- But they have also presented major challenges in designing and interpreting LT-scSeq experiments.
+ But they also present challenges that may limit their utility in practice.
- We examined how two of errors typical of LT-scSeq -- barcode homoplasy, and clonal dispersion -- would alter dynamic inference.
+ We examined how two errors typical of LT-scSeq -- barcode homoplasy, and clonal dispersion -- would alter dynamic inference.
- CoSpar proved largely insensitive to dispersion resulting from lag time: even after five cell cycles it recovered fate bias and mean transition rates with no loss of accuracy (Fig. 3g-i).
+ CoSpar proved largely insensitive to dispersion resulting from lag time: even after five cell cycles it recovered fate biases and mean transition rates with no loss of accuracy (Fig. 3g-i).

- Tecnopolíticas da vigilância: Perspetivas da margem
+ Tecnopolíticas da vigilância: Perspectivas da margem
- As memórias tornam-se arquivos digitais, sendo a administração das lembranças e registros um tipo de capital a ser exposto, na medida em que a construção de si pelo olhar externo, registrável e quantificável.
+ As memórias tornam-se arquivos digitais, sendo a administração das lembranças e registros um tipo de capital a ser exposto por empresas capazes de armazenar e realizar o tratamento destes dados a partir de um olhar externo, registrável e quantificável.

:: ABOUT THIS EXERCISE ::
Go line by line through the data, copying each one that contains the word "barcode".

:: EXERCISE SOLUTION ::
- We examined how two of errors typical of LT-scSeq -- barcode homoplasy, and clonal dispersion -- would alter dynamic inference.
+ We examined how two errors typical of LT-scSeq -- barcode homoplasy, and clonal dispersion -- would alter dynamic inference.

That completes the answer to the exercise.